Benefits of using AI in Financial Services
Experts expect the use of AI in finance to increase as it gives financial institutions a competitive edge in two key ways:
- Increase in efficiency: AI enables businesses to save costs and increase productivity, which increases profitability.
- Increased client satisfaction: New, highly-customized product options are now available to an increasing number of consumers thanks to AI.
Use Cases for AI in the Finance Industry
Personalized Banking Experience
Providing a context-based client experience is now a requirement, not an extra. In the fiercely competitive world of banking and finance, it is a requirement that all institutions must meet.
Using AI systems reduced customer service wait times. They also speeded up with the introduction of chatbots and virtual assistants. These are the byproducts of the AI revolution in the banking sector.
Clients may quickly analyze their bank account activities, plan monthly payments, and check the balance of their accounts.

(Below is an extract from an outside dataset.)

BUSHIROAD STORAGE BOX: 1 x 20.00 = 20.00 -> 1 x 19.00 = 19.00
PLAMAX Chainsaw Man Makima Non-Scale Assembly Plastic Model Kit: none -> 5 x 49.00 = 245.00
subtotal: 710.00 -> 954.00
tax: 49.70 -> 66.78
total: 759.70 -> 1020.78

Fraud Detection and Risk Management
AI-based systems assist customers in reducing risk and preserving money from fraudulent actions. It is because of their fraud detection capabilities.
By analyzing enormous volumes of data, AI solutions in the finance sector may do everything from recognizing unusual transactions to pinpointing questionable and potentially fraudulent activity. AI can swiftly gather data that assist safeguard businesses from losses and boost customer ROI.

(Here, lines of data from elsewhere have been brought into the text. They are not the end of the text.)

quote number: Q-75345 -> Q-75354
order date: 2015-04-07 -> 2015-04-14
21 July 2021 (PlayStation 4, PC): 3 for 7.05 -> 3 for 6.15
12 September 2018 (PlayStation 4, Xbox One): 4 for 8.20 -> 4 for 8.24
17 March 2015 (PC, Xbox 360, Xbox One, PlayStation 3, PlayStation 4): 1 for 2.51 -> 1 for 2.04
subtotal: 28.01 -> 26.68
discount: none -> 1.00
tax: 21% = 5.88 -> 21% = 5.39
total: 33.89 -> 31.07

Challenges and Limitations of AI in Financial Services
Data Concerns
There must be a method for quickly identifying abnormalities throughout the entire pipeline, identifying the issue, and fixing it. Many companies are based on this concept, and some even provide git-like version control for their own data.
Localization is a problem that data has as well. Multinational financial organizations frequently have to develop models that span the various markets they service. To properly adapt the client experience, the data must be consistent across diverse languages, cultures, and demographics.
Dimensionality reduction
Experts say that financial institutions sit on data troves because a single transaction can include hundreds of data pieces.

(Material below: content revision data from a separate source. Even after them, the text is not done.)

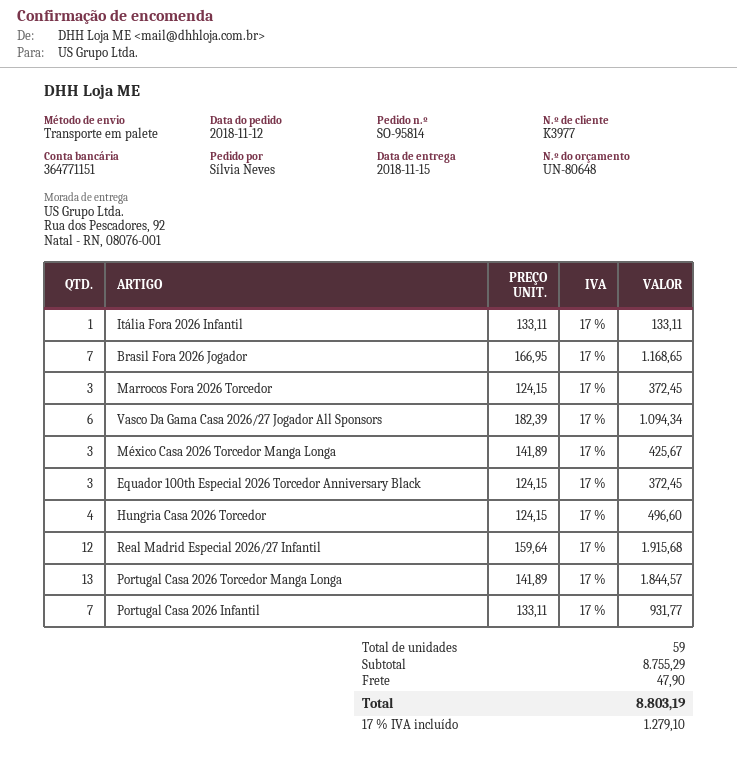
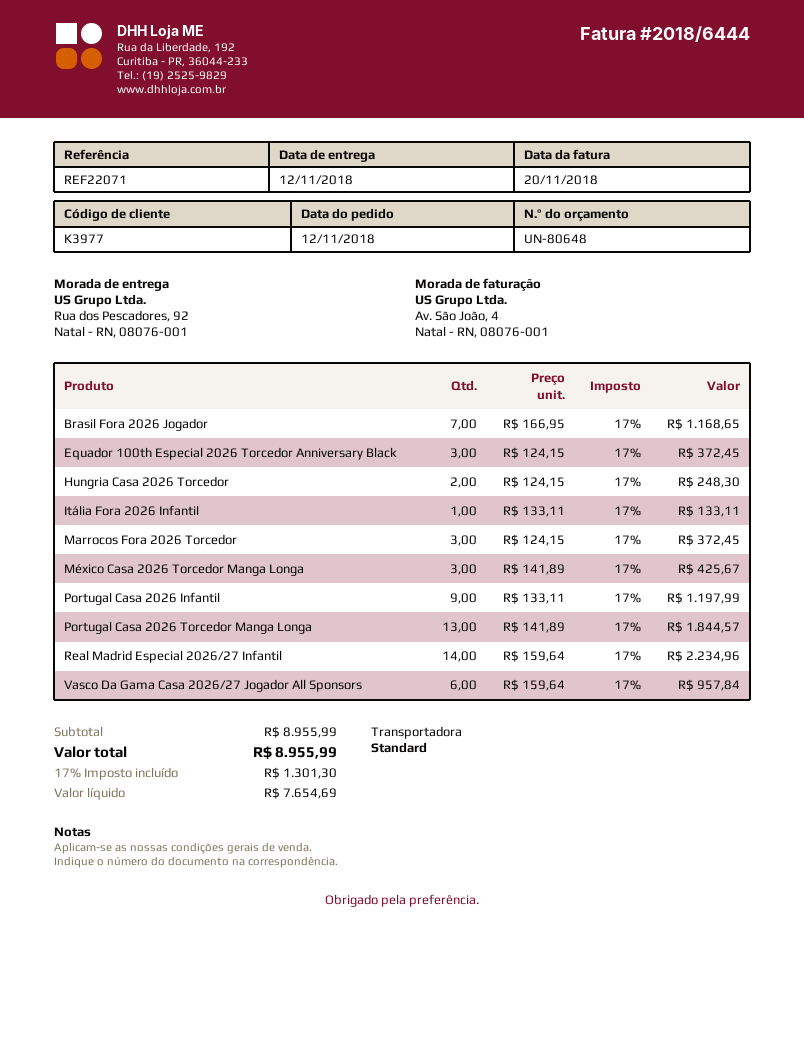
delivery date: 2018-11-15 -> 2018-11-12
shipping method: pallet freight -> standard
Vasco Da Gama Casa 2026/27 Jogador All Sponsors: 6 x 182.39 = 1094.34 -> 6 x 159.64 = 957.84
Hungria Casa 2026 Torcedor: 4 x 124.15 = 496.60 -> 2 x 124.15 = 248.30
Real Madrid Especial 2026/27 Infantil: 12 x 159.64 = 1915.68 -> 14 x 159.64 = 2234.96
Portugal Casa 2026 Infantil: 7 x 133.11 = 931.77 -> 9 x 133.11 = 1197.99
subtotal: 8755.29 -> 8955.99
shipping: 47.90 -> none
tax: 17% = 1279.10 -> 17% = 1301.30
total: 8803.19 -> 8955.99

Many machine learning techniques tend to struggle as the number of attributes increases. The analysts must either perform some sort of feature selection or make an effort to reduce the dimensionality of the data.
FAQs
Why is AI the future of financial services?
Although the banking industry has always been heavily dependent on technology and data, new data-enabled AI technology has the potential to accelerate innovation more quickly than before.
AI may help raise differentiation, manage risk and regulatory requirements, increase efficiency, support a growth agenda, and improve customer experience. Many expect the banking sector to be significantly impacted by the increasing use of AI.
Banks are making considerable advances in implementation and acceptance. This comes despite the fact that they still face numerous organizational and operational hurdles.
Banks must stick with their current trajectory and continue to develop the technological underpinnings. Banks need to continue these procedures to advance into the future in order to fully profit from AI.
How is artificial intelligence used in finance?
Corporate finance benefits greatly from AI since it can more accurately identify and evaluate credit risks. Machine learning and other AI technologies can enhance loan underwriting and lower financial risk for businesses wanting to raise their value.
What is the application of AI in banks?
Over the past ten years, customer expectations in the banking industry have gradually risen. In the past, people preferred to simply walk into the bank and finish up all their jobs quickly.
People today prefer to complete all transactions online. For single employment, people are not prepared to commute to the banks. Banks can establish a communication channel for a better user experience by adding chatbots for banking. This is one way of implementing AI in the banking industry.